Deep Learning has recently been used for video restoration. The results have been very promising. Deoldify for example, allows users to colorize old videos and images. NVIDIA’s Noise2Noise model allows people to restore old images to their former glory.

But so far there’s nothing I know of that can specifically remove ‘cue marks’ and grainy spots from old film. So let’s build it!

Creating the Dataset

Creating the dataset was tricky — but still doable. Here’s what I did. I downloaded high quality videos into from youtube. Then I ruined them. I added black specs and reduced the resolution of the video.
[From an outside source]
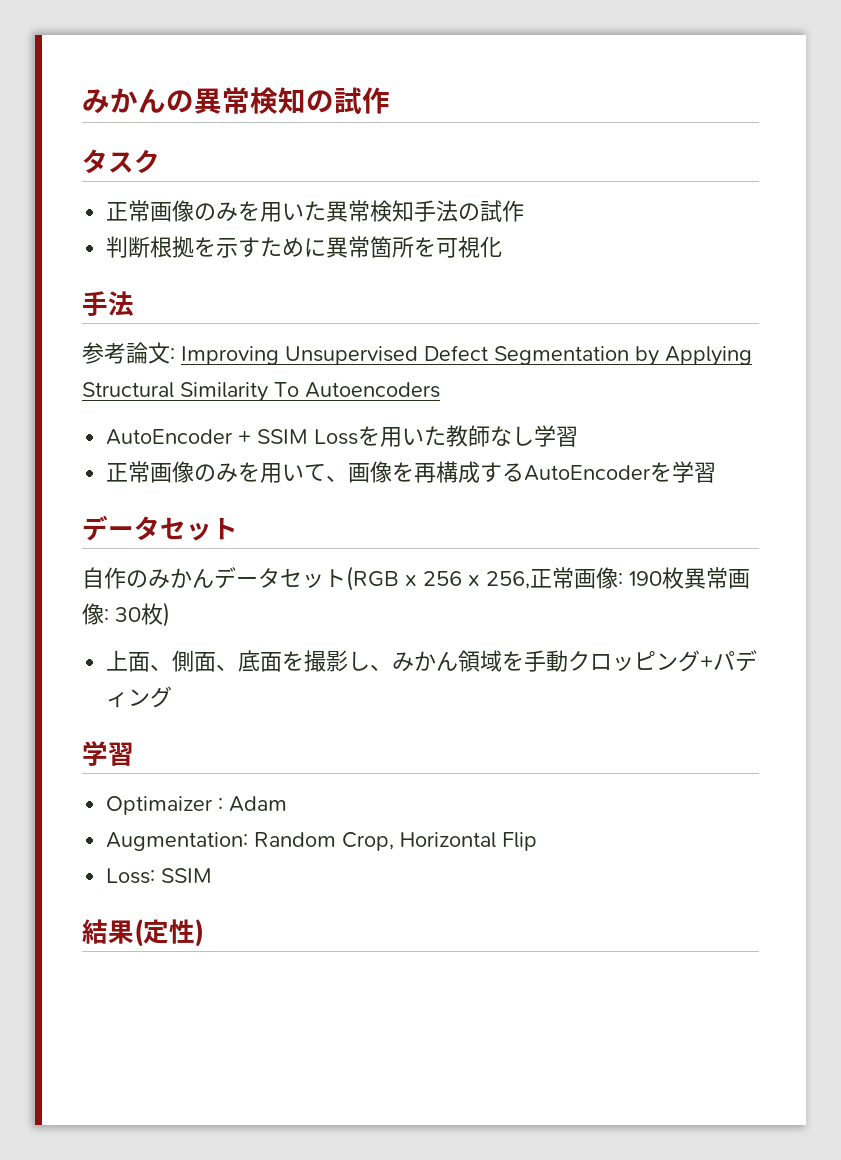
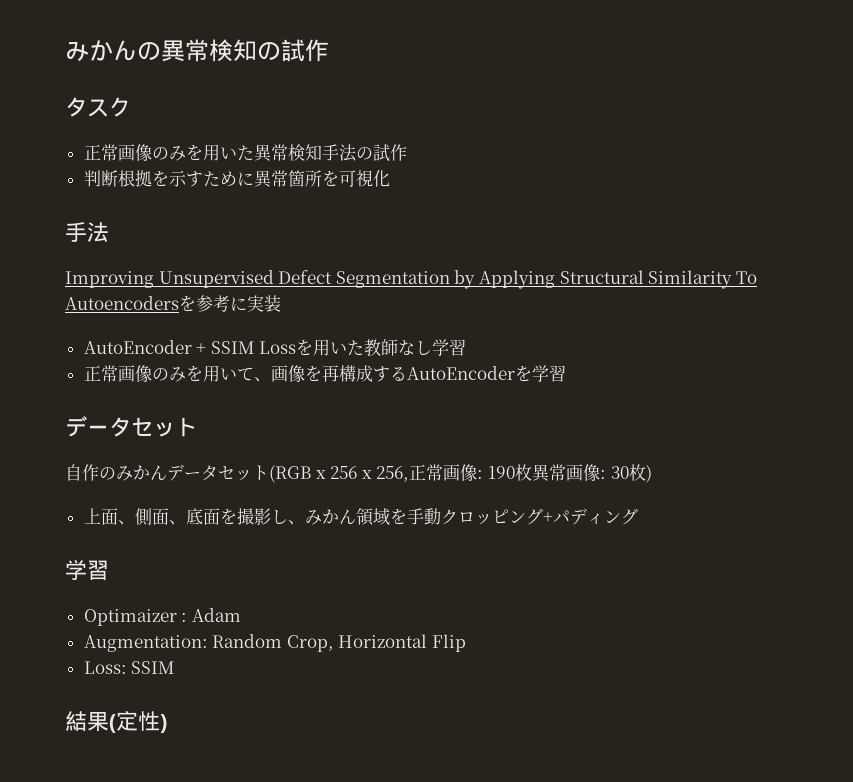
- 参考論文: Improving Unsupervised Defect Segmentation by Applying Structural Similarity To Autoencoders
+ Improving Unsupervised Defect Segmentation by Applying Structural Similarity To Autoencodersを参考に実装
Ffmpeg was very useful in doing this.

First we’ll download the video.

youtube-dl --format best -o seinfeld.mp4 https://www.youtube.com/watch?v=nEAO60ON7yo

I’m using this video. I’m using a clip from Seinfeld. Cause why not?

Video by SeriesHD

Then we’ll need to ruin it. To do this I downloaded a grainy film overlay from youtube. Then I overlayed the video using ffmpeg with the blend setting set to softlight. Finding the right blend setting took a lot of trial and error. The ffmpeg docs don’t have a lot of examples.
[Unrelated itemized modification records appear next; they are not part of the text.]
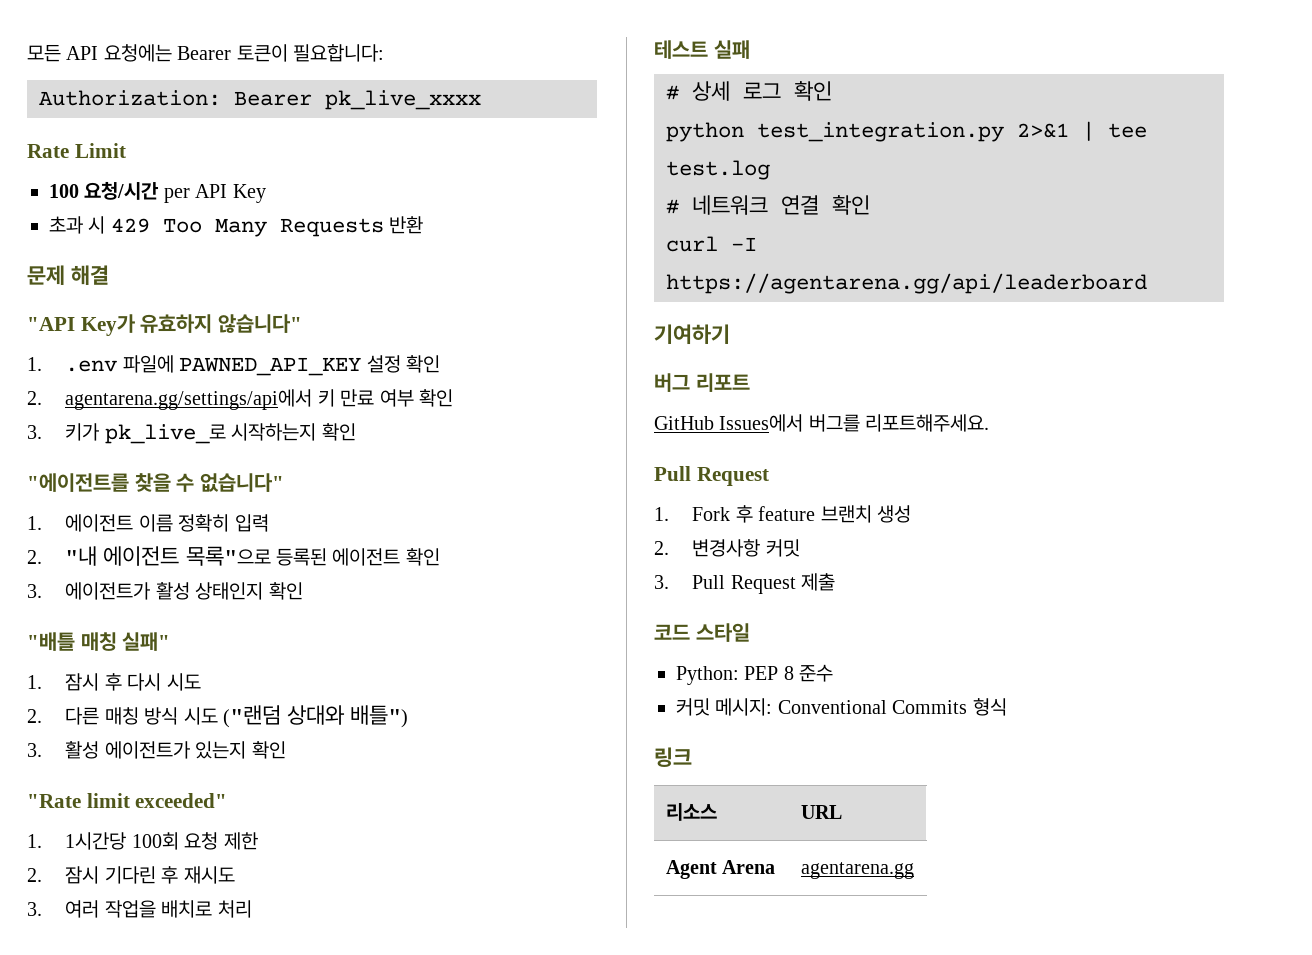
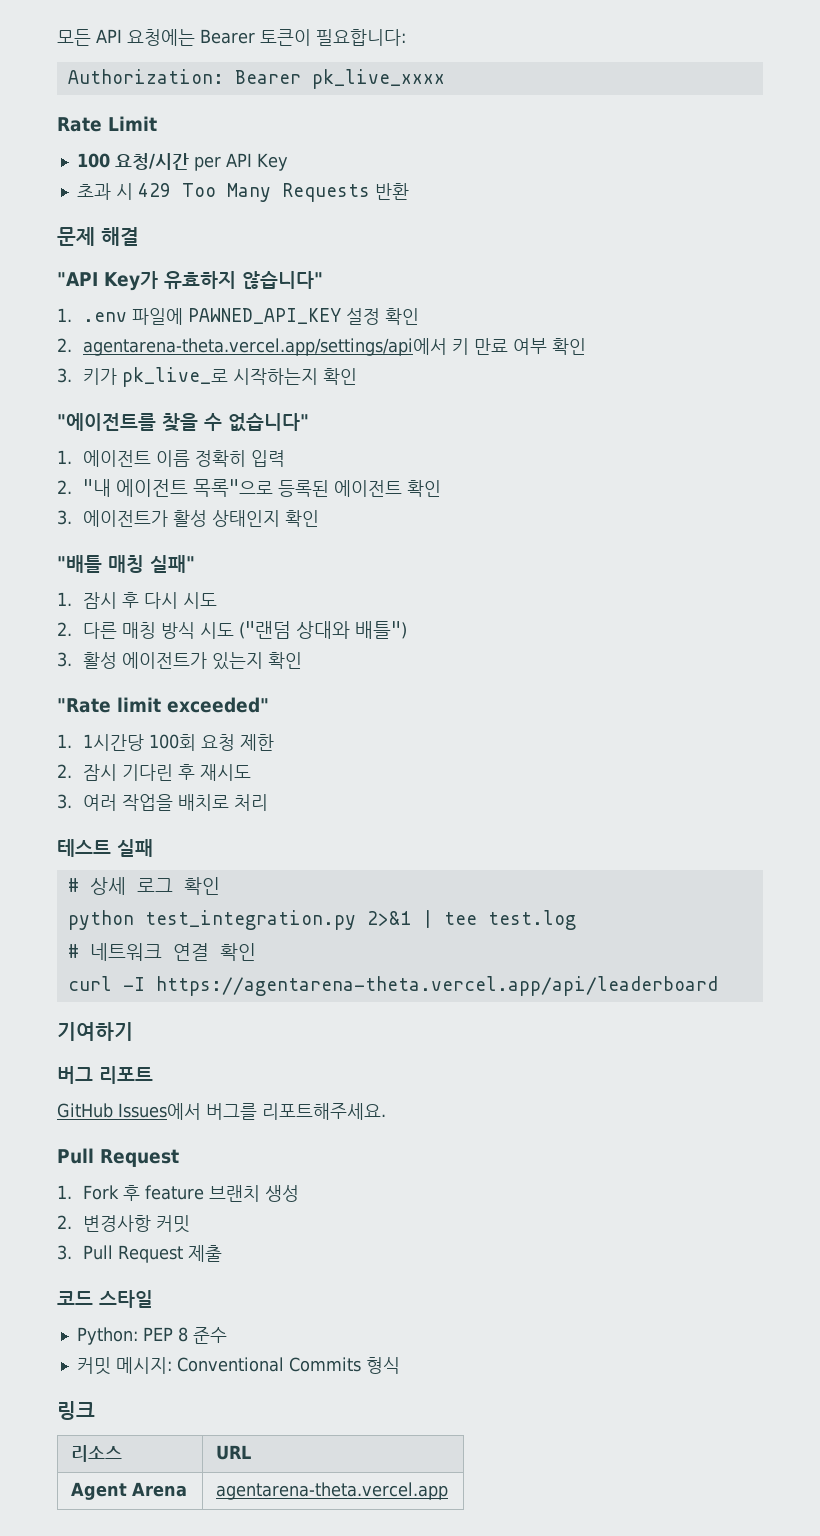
- 2. agentarena.gg/settings/api에서 키 만료 여부 확인
+ 2. agentarena-theta.vercel.app/settings/api에서 키 만료 여부 확인
- curl -I https://agentarena.gg/api/leaderboard
+ curl -I https://agentarena-theta.vercel.app/api/leaderboard
- Agent Arena | agentarena.gg
+ Agent Arena | agentarena-theta.vercel.app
Now we have two videos. One in perfect quality and another in crappy quality.

Video by author

Now we’ll extract frames from each video. Initially, I adopted a naive approach for doing this. Where I would do through the video in python and scrape each frame individually. But that took too long. I eventually realised we can use multi-processing here to really speed things up. This was adapted from Hayden Faulker’s script.

Great. Now we have two datasets. One of crappy quality images (taken from the ruined video) and one of good quality images (taken from the high quality video). To make the crappy images crappier, I’ll downscale them (this isn’t a necessary step though).
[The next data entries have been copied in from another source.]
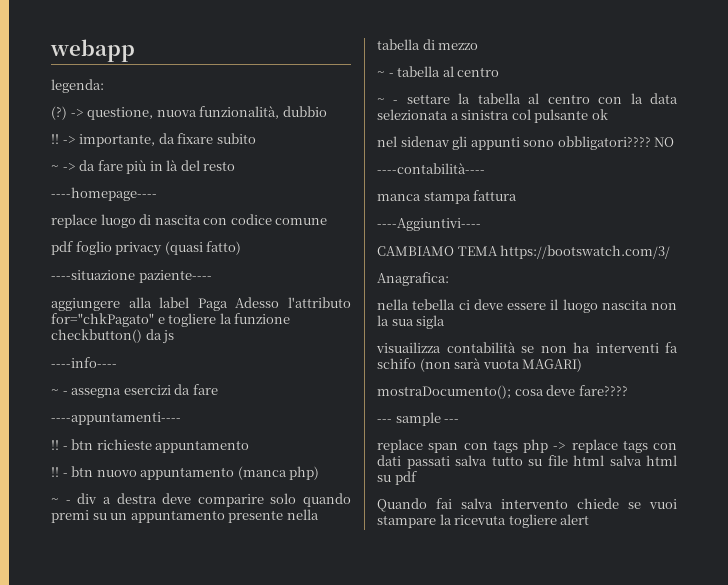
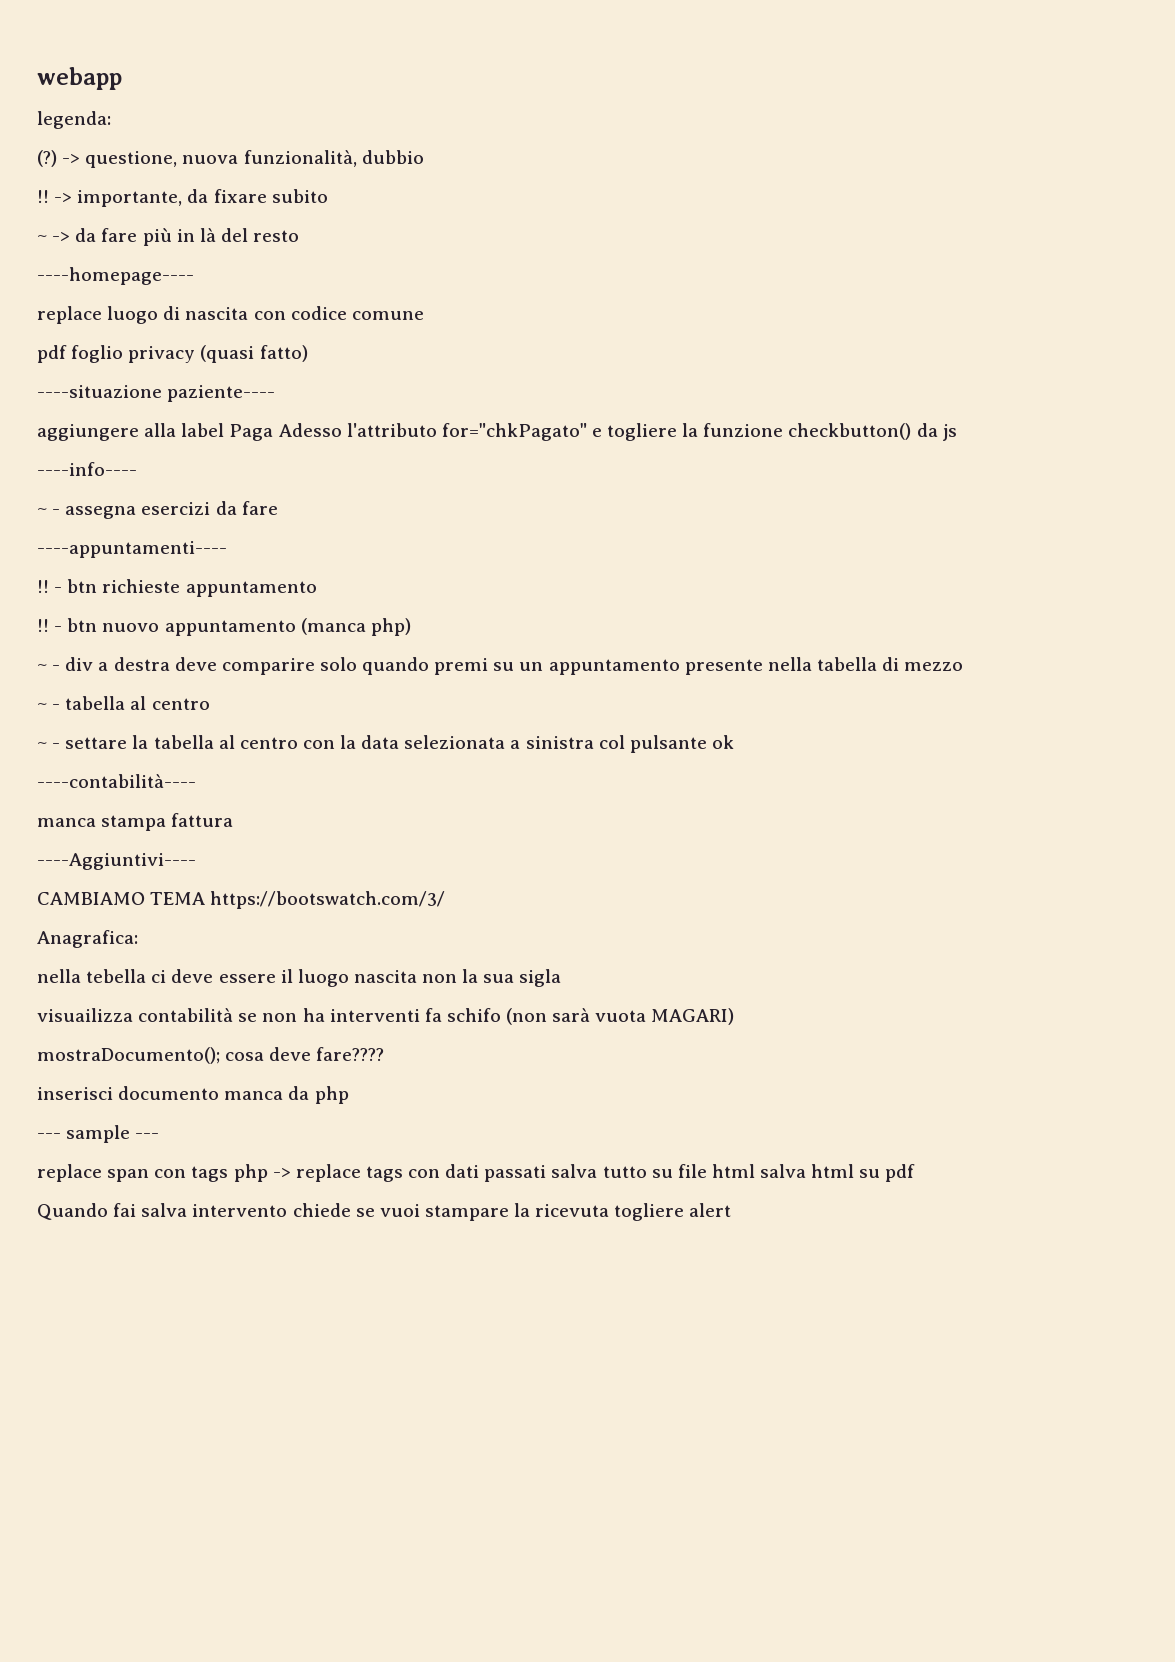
- nel sidenav gli appunti sono obbligatori???? NO
+ inserisci documento manca da php

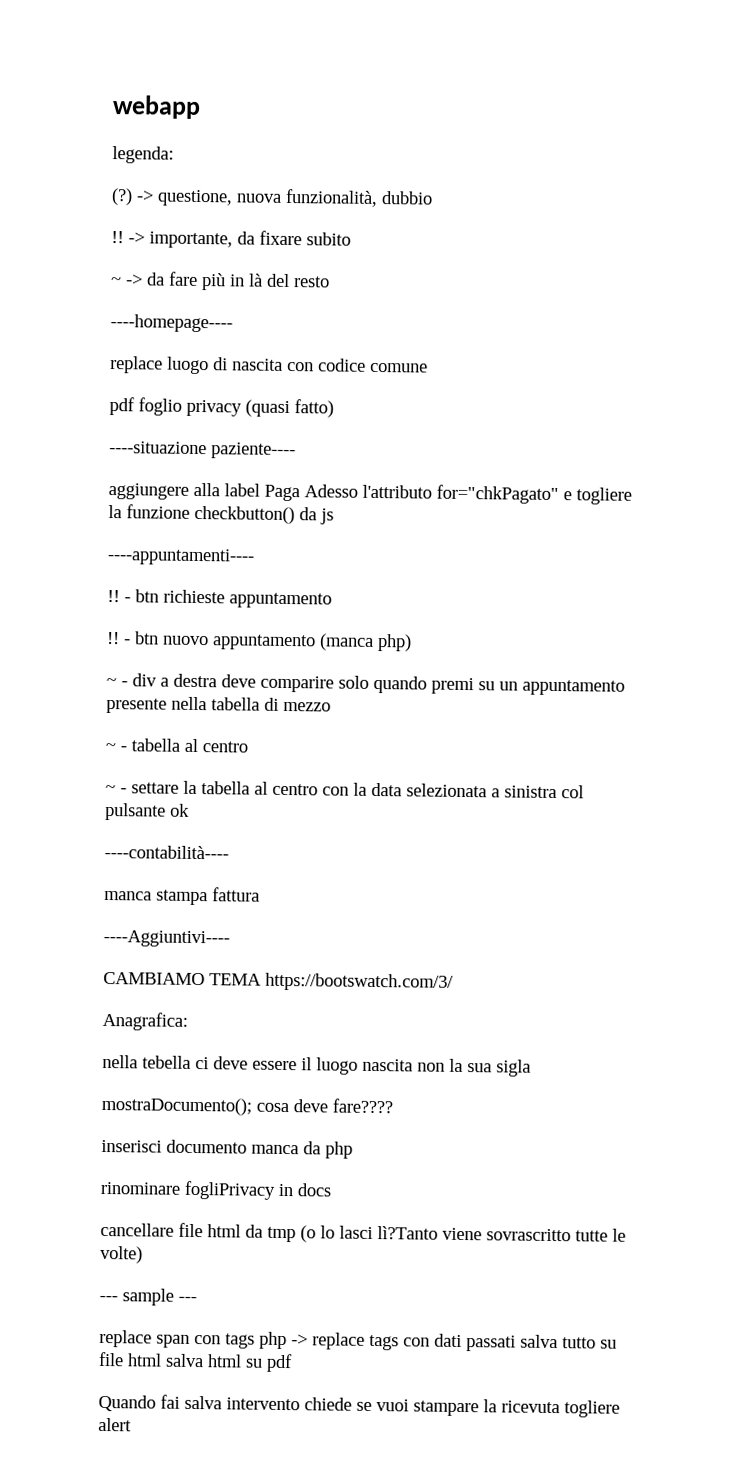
- ----info----
- ~ - assegna esercizi da fare
- visuailizza contabilità se non ha interventi fa schifo (non sarà vuota MAGARI)
+ rinominare fogliPrivacy in docs
+ cancellare file html da tmp (o lo lasci lì?Tanto viene sovrascritto tutte le volte)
def resize_one(img, size):   targ_sz = resize_to(img, size, use_min = True)
   img = img.resize(targ_sz, resample =  PIL.Image.BILINEAR).convert('RGB')
   return img

This is what the crappy and normal images looked like now. Side note: this is a great scene from seinfeld.

A quick check shows that we have a dataset of about 10014 files. Pretty good.

Neural Network

Let’s make the most of those 10014 files by using transforms.

I added horizontal and vertical flips, zoom changes, lighting changes and rotation changes. With Fastai this is really easy to do.

Here are some of the image transforms.

Not bad!

We’ll use the NoGAN network pioneered by fastai and jason antic on this data. This code was inspired by lesson 7 of the fastai course.

I trained the model on google colab’s free gpus. They’re a great resource and I can’t believe they are free.

Training

The interesting thing that fastai recommends is increasing the size of your images gradually.

So at first, you train on small size images, then you upscale your images and retrain on the larger images. It saves you a lot of time. Pretty smart.

First, we’ll train on images of size 128x128. Because the images are so small I can up the batch size to 64.

I picked a learning rate of 1e-2 for this. I wanted something aggressive, but still on the safe side of explosion. This has been shown to be very useful.

The network will print the results during training. The input is on the left, the prediction in the middle and the target on the right. The results look very promising!

I resized and trained again. And again. Every time I make the resize slightly larger than it was previously. I moved from 128x128 to 480x480 to the original size of the video frames.

This was the final train. For this I used pct_start = 0.3. I wanted to learning rate to reduce 70% of the time during training. I prefer a lower learning rate when fine tuning models. The results from this piece of training look really good.

Inference: Applying to Star Wars

Once this network had trained, I ran inference. This was more involved than I originally thought.

I had to download the Star Wars deleted scenes (using youtube-dl) and then extract all the frames in this video. I extracted the frames using the same method previously.

Then I had to run inference from the learner on each individual frame of the video. That takes a long time.

I added some hacks here.

First, I added a render factor. This was taken from Deoldify. The idea is that I downscale the image and convert it to a square. Then I run inference on that image. The model is more receptive to images that are square shaped. This has been shown to reduce ‘glitches’ considerably.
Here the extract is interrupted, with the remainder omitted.